Researchers from the CSR have contributed significantly over the years to our understanding of the effects of these solar cycles on cosmic rays. They are also collaborating with the Space Science Division of the South Africa's National Space Agency (SANSA) on the topics of Space Weather and solar-terrestrial relations. Several international collaborations are in place with researchers associated with ESA, NASA and the Italian Space Agency, e.g. in Austria, Australia, Germany, Italy, Mexico, Switzerland and the USA.
The strategy of the Heliospheric Physics group is to establish a comprehensive picture of the state of the dynamic heliosphere and consequent effects on the transport of cosmic rays. This is done by consolidating in-situ observations with state-of-the-art numerical modelling approaches. This physics is transferrable to astrophysical topics. By utilizing different state-of-the-art numerical models to simulate the modulation of cosmic rays, results are compared to a wealth of in-situ measurements from space mission such as Helios, IMP8, WIND, Voyager 1 & 2, SOHO, ACE, STEREO, PAMELA, AMS2 and the Ulysses spacecraft. This allows for an improved understanding of the evolution of the heliospheric environment and the associated particle transport parameters. The heliospheric magnetic field topology and the turbulent plasma background are investigated theoretically and modelled with magnetohydrodynamic (MHD) models. Recently, new approaches using Stochastic Differential Equations (SDEs) which utilizes massive parallel computing resources, created new avenues to explore aspects of solar modulation that were not previously possible. Members have since 2007 been part of the Centre for High Performance Computing (CHPC) in Cape Town which has provided the infrastructure needed to handle these SDE based models.
Investigating the heliospheric geometry, turbulence, the role of the TS, the heliosheath, the heliopause and the disturbed region beyond the heliopause by using cosmic rays as probes, with advanced numerical models, constitutes the essence of the research of the heliospheric group. However, there is also an experimental side where researchers develop and operate particle detectors to record the solar caused variation in the cosmic ray intensity. These variations contribute in a unique way to our understanding of Space Climate and Space Weather.

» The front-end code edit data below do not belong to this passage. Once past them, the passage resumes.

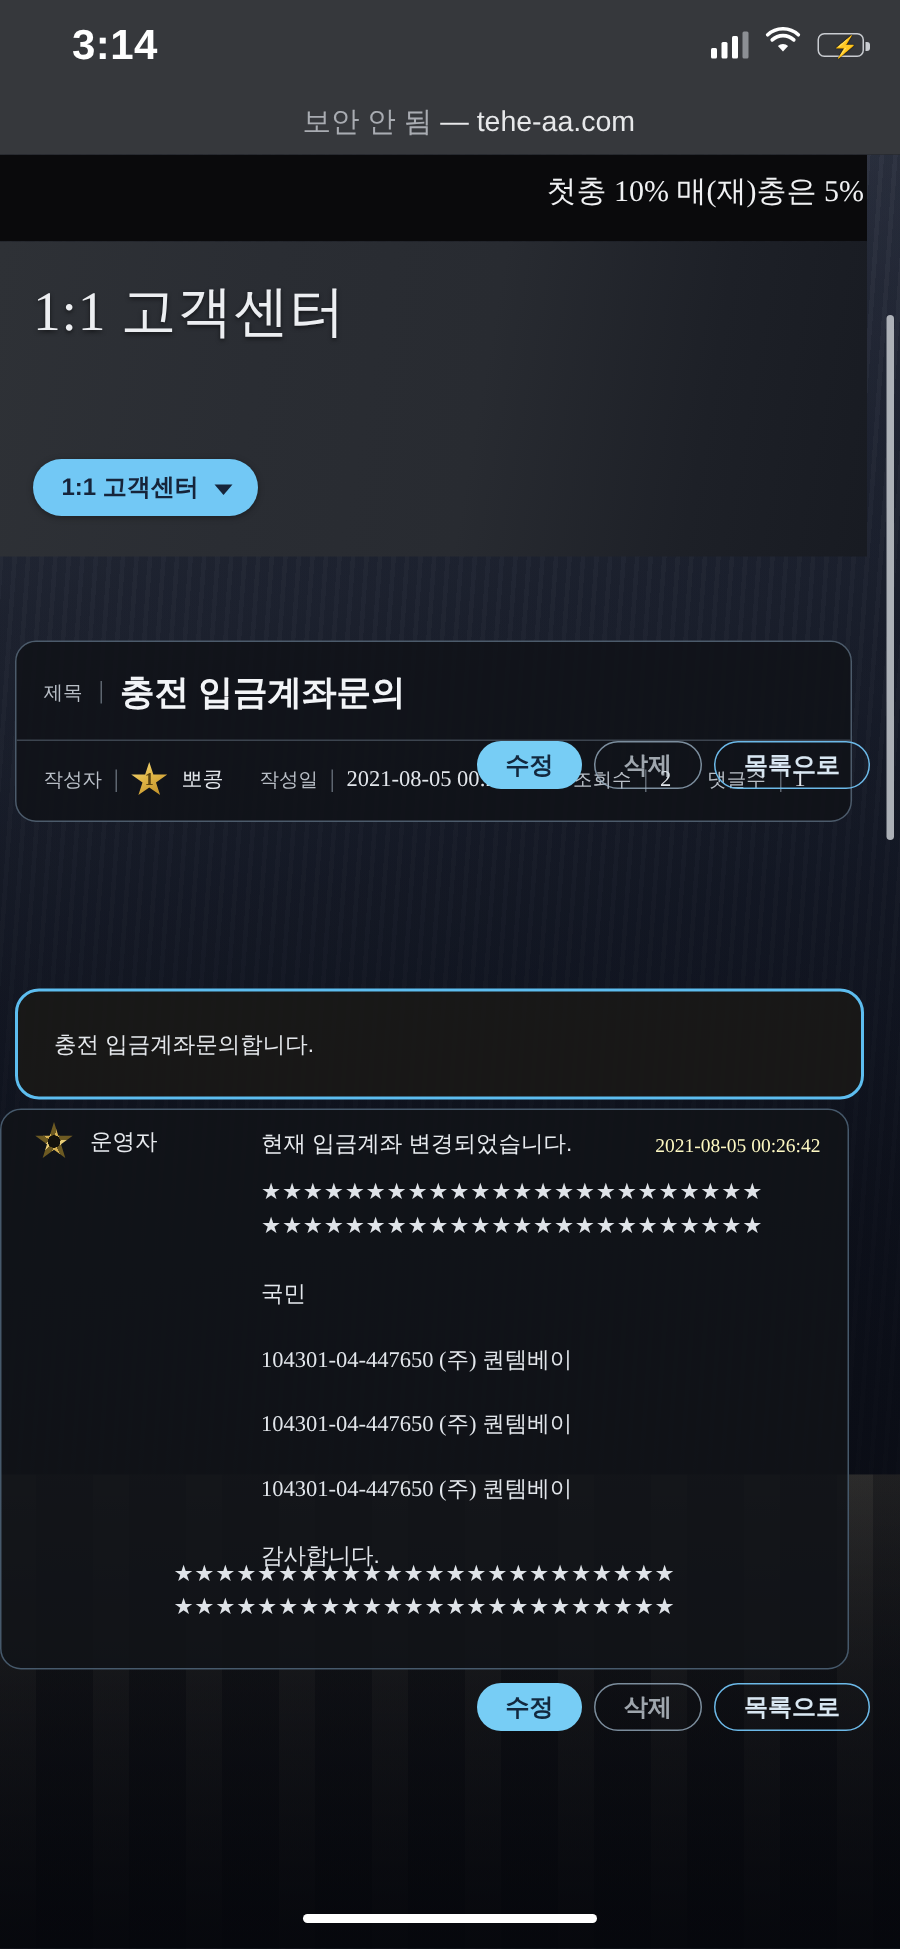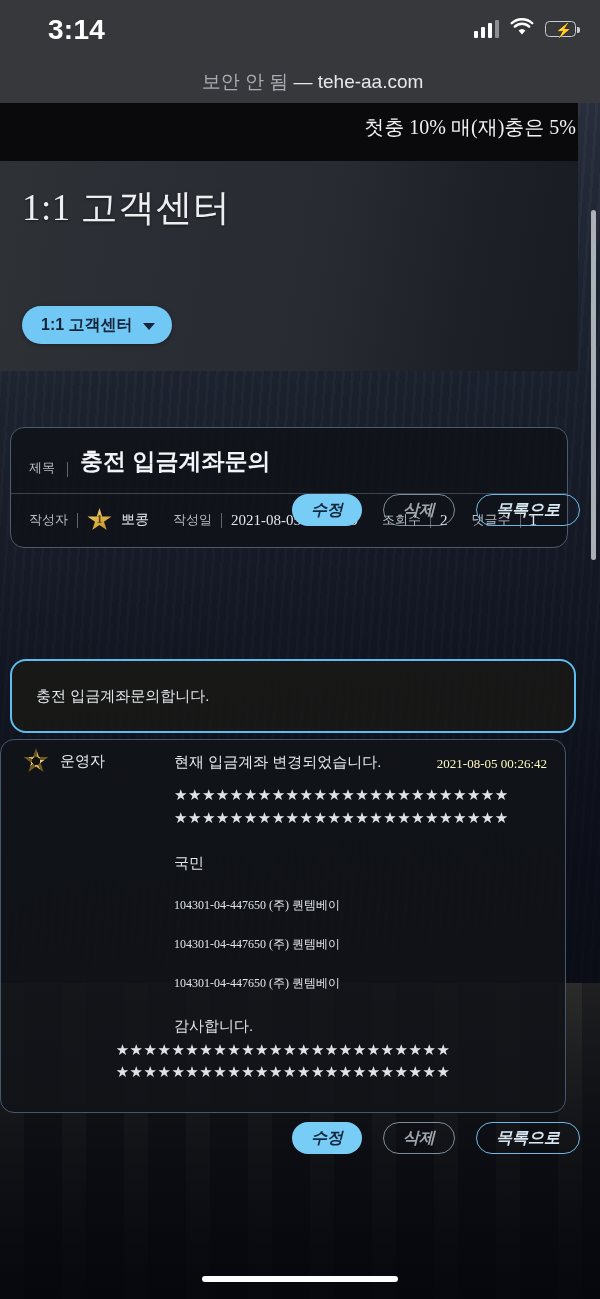"제목" #post-title-row { align-items: flex-end -> center }
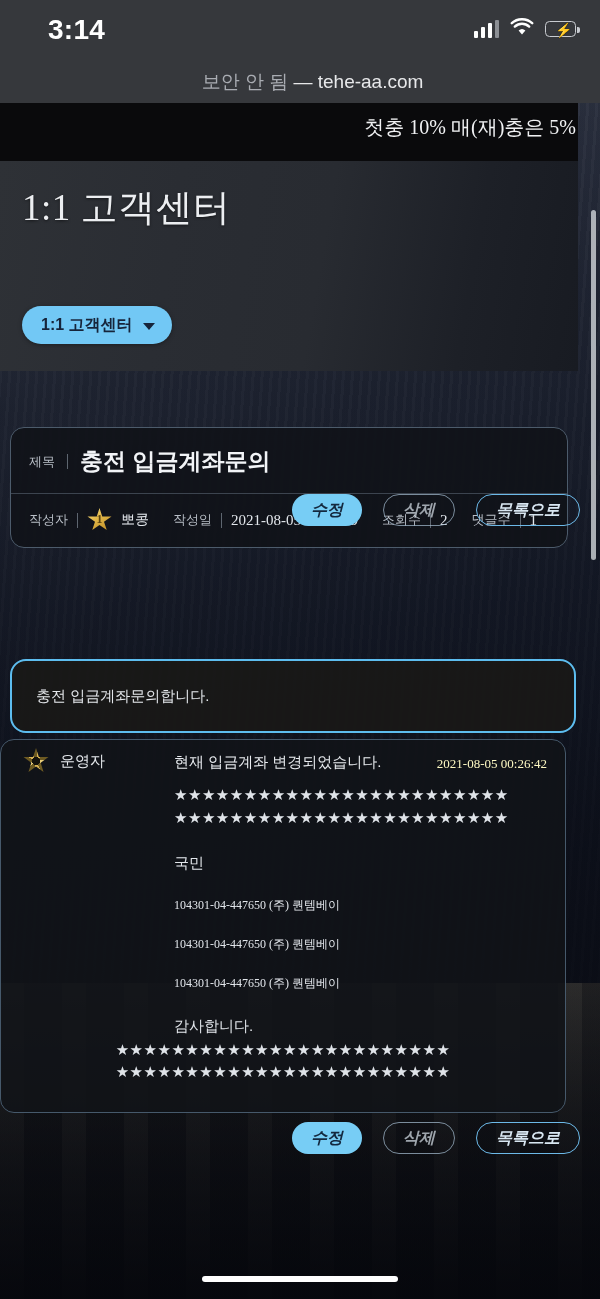"수정" .btnrow { font-style: italic -> none; gap: 21px -> 8px }
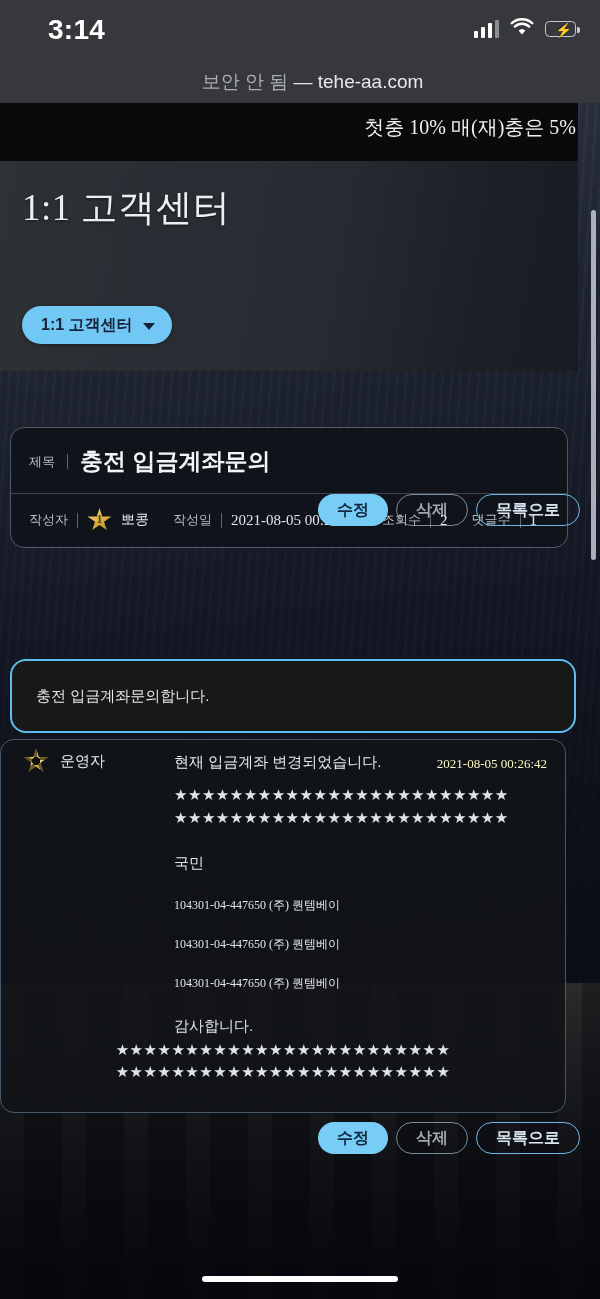"104301-04-447650 (주) 퀀템베이" .rl.acct { font-size: 12px -> 15px }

The CSR operates four such stations, one in Antarctica, two in South Africa, and one in Namibia. They form part of a chain of approximately 40 stations around the world. Because of their different characteristics, such as cut-off rigidity and asymptotic direction of view inside the Earth's magnetic field, this world-wide network constitutes a special 'extended instrument' with very high directional and energy resolution.
In addition to the operation, management and data distribution of these instruments, the CSR also employs innovative technological developments of counter tubes, micro-electronics and automated data transfer to build e.g. mini cosmic ray detectors, known as neutron monitors, that weigh 260 kg instead of the multi-ton existing instruments. Five of them had already been sold to international groups during the last few years. They promise to make cosmic ray monitor recordings at ground and sea level much cheaper and therefore more readily sustainable.